John Muir was the romantic environmentalist (preservationist). Gifford Pinchot was the progressive environmentalist (conservationist).
With John Muir, nature was his sanctuary, his refuge. It was his escape from the ravages of industrialization. To impinge upon nature was to him blasphemy. For him, going to the mountains was going home. He said:
In God’s wilderness lies the hope of the world.
Then there was Gifford Pinchot, adviser to President Roosevelt, whose famous line was “the greatest good for the greatest number of people for the longest time.” He too valued nature, but in a different way than John Muir. To oversimplify, nature was for the good of man. He said:
Conservation means the wise use of the earth and its resources for the lasting good of men.
and
The earth and its resources belong of right to its people.
These two men usually get caricatured. One is the villain, while the other is sitting on a cloud with a halo in their hands.
But although they had their differences, they agreed about a good deal. John Muir did not think every wilderness landscape should be protected by the government from human corruption. He believed in “not blind opposition to progress, but opposition to blind progress.” Pinchot also strongly believed in the preservation of nature. He was a champion for National Parks, but his buck would stop when the general welfare of the people came into play.

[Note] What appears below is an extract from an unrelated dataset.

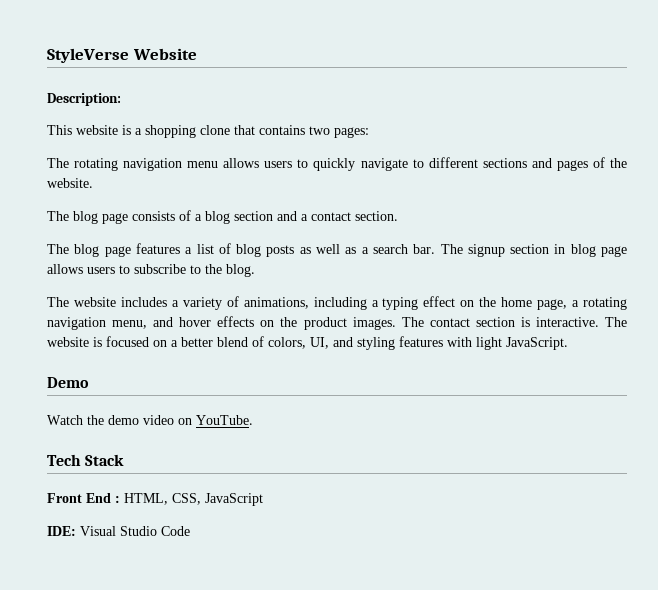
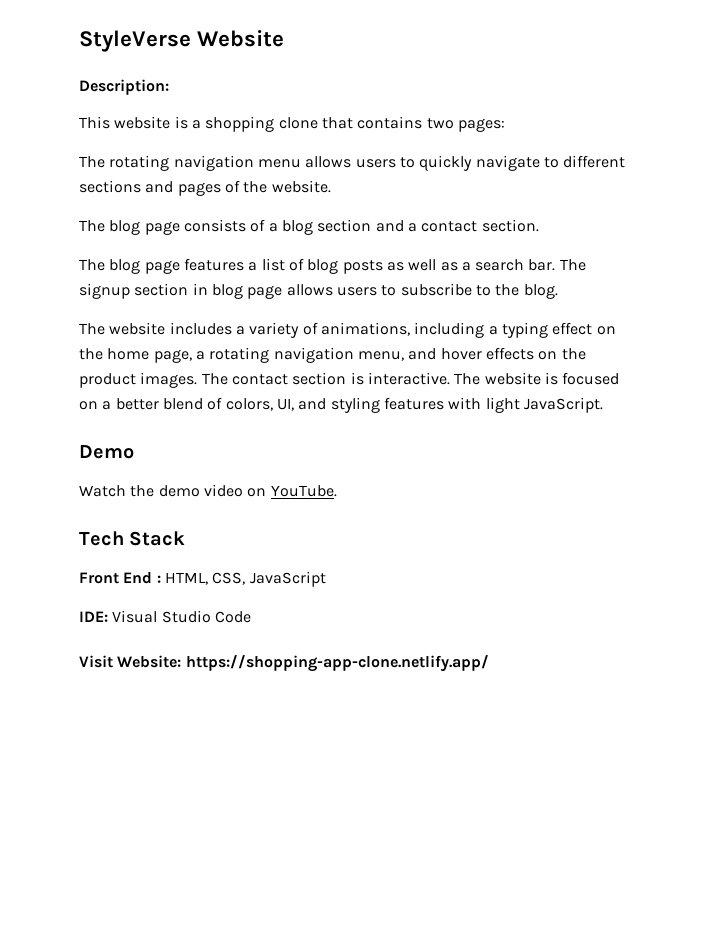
+ Visit Website: https://shopping-app-clone.netlify.app/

I think we as Christians need to have an opinion about these matters. And maybe, we have vested interests in both men.
With Pinchot, we can relish in his elevation of mankind above nature. With Muir, we can grasp firmly his reckless love for nature in itself.
Muir certainly spiritualized nature in a way I am uncomfortable with. But something stirs within me when he says:
Climb the mountains and get their good tidings. Nature’s peace will flow into you as sunshine flows into trees. The winds will blow their own freshness into you, and the storms their energy, while cares will drop away from you like the leaves of Autumn.
In the end Hetch Hetchy Valley in Yosemite Park was damned up for water supply for those living in San Francisco. John Muir died feeling he had lost.
But without John Muir, the unadulterated National Parks would not be able to be gloried in by you and your children’s children.